Stadt Wien verkauft Krieau-Gründe im Prater

Eine private Immobilienfirma hat in den vergangenen Jahren Flächen um die Trabrennbahn Krieau gekauft. Jetzt schnappt sie sich den Rest.

Die Rennbahn mit langer Tradition ist nicht mehr im Besitz der Stadt Wien, wie das "Profil" in seiner Montagsausgabe schreibt.

Die Projektgesellschaft Viertel Zwei Entwicklung GmbH & Co Krieau KG hamsterte seit 2004 große Flächen. Jetzt hat die Gemeinde Wien auch die Trabrennbahn selbst verkauft.
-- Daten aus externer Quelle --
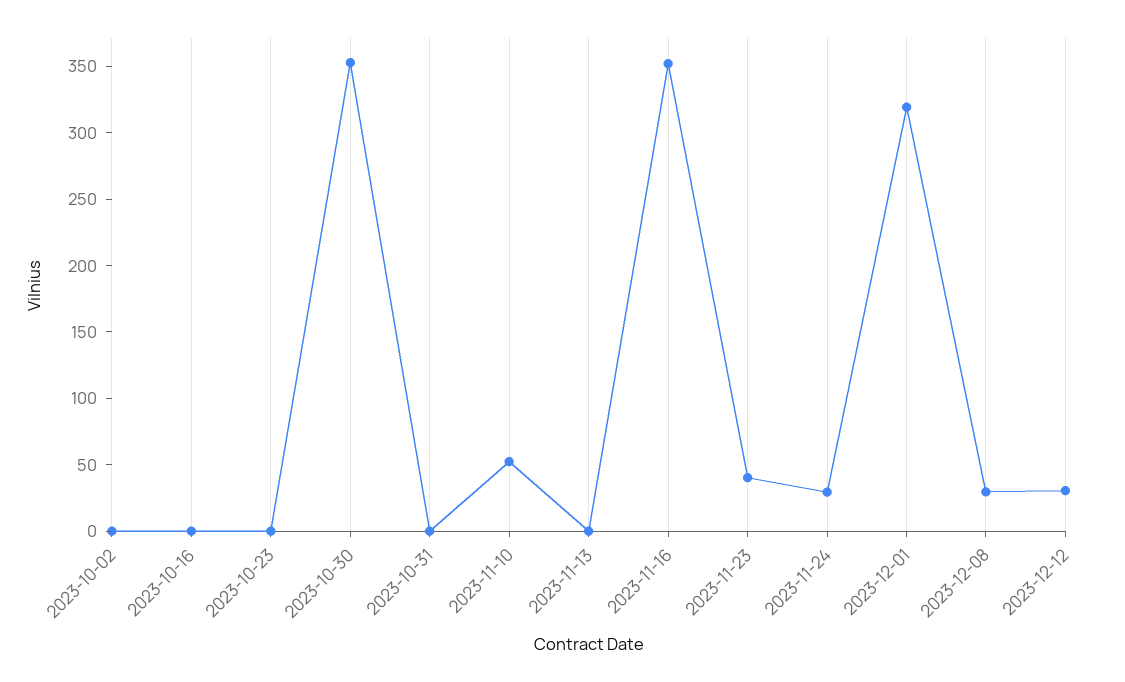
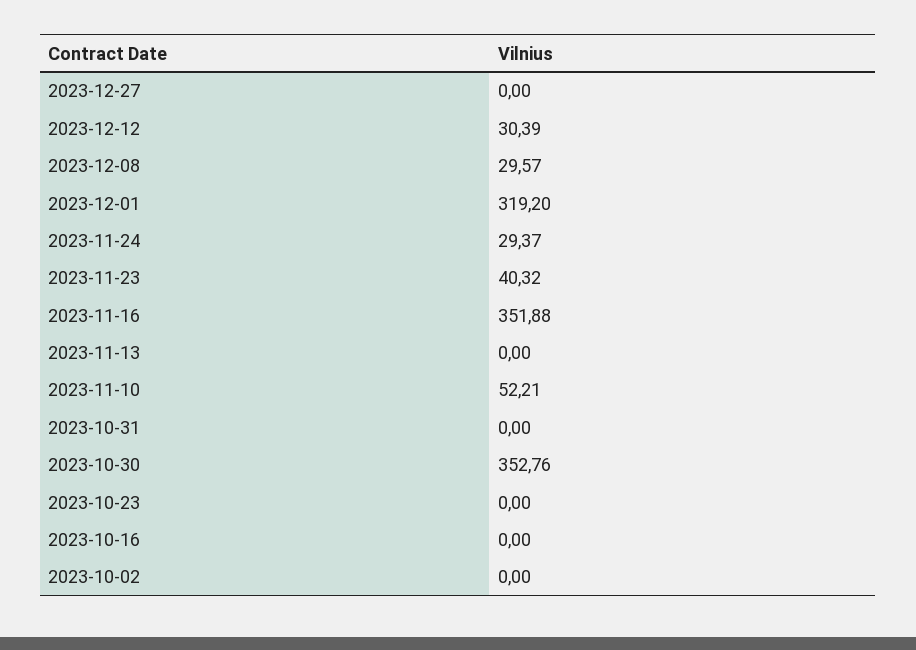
2023-12-27: none -> 0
Im Grundbuch steht noch die Stadt, doch die "Verbücherung ist im Gange", wie Judith Erlfelder, die Sprecherin des Immobilienunternehmens mitteilt.
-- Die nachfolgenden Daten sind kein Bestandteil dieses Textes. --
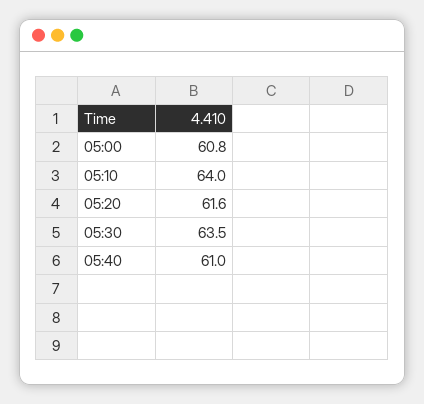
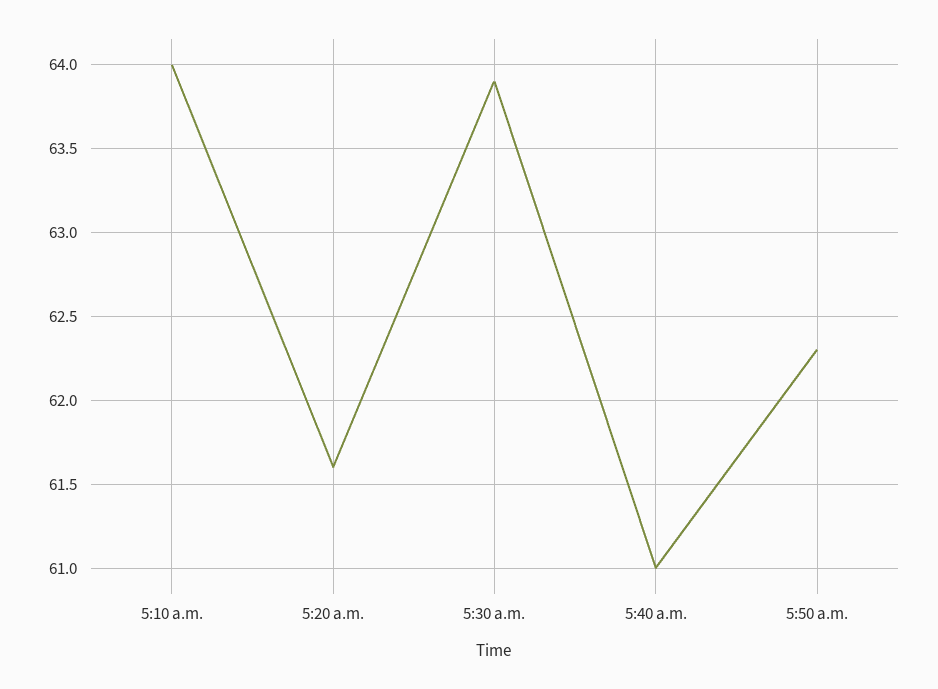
05:00: 60.8 -> none
05:30: 63.5 -> 63.9
5:50 a.m.: none -> 62.3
Hinter dem Unternehmen steht Michael Griesmayr. Ihm gehören bereits das heutige "Viertel Zwei" und das im Bau befindliche "Viertel zwei Plus".

Preis steht noch nicht fest

Erlfelder gibt an, dass der Preis noch nicht fix sei. Er hängt von der Art der Nutzung und "die erzielbare Bruttogeschoßfläche auf Basis der Widmung" ab.
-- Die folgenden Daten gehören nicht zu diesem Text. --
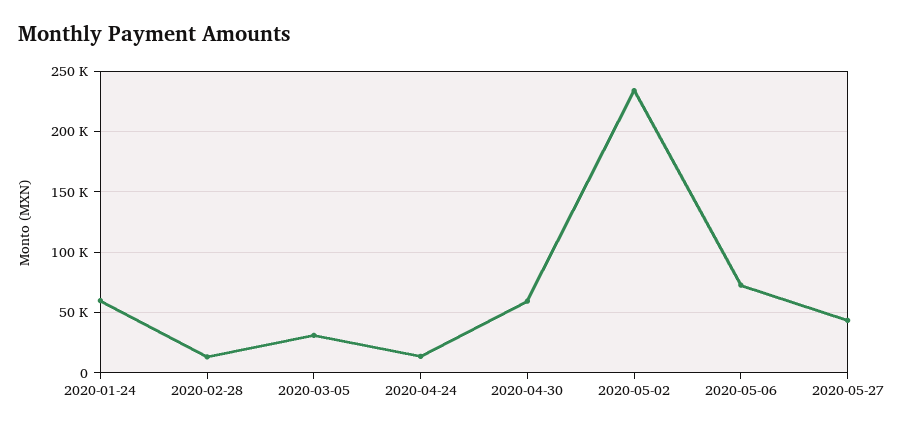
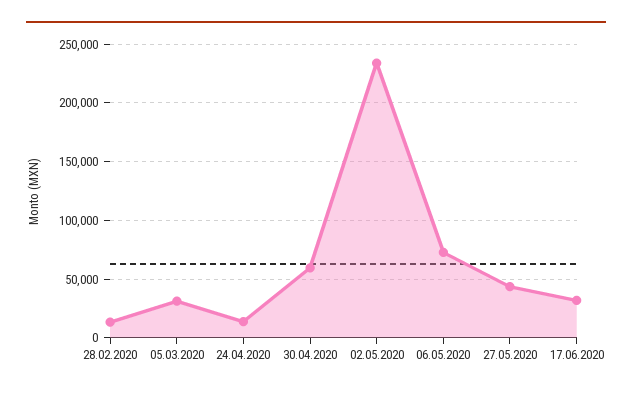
2020-01-24: 60000 -> none
17.06.2020: none -> 30000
Alter Verkauf: Ludwig und Faymann in der Kritik

Schon vor Jahren sorgte der Kaufpreis der bereits verkauften Gründe auf der Krieau für Ärger. Der Vorwurf damals lautete, dass die Stadt Wien unter den damaligen Wohnbaustadträten zu wenig Geld verlangt hätte. Politisch verantwortlich waren zu diesem Zeitpunkt der jetzige Bürgermeister Michael Ludwig und Ex-Kanzler Werner Faymann.

Insider fürchten um Zukunft der Trabrennbahn

Die Rennbahn soll erhalten bleiben. Der Pachtvertrag des Trabrennvereins sei unbefristet. Doch laut "Profil" schrillen bei Insidern die Alarmglocken. Der Verein sei nicht gut aufgestellt. Die Mitgliederzahl nimmt ab, die noch verbleibenden Personen seien zum Teil sehr alt. "Sollte er sich eines Tages auflösen, ist fraglich, was mit dem Areal geschieht", zitiert das Magazin einen Involvierten.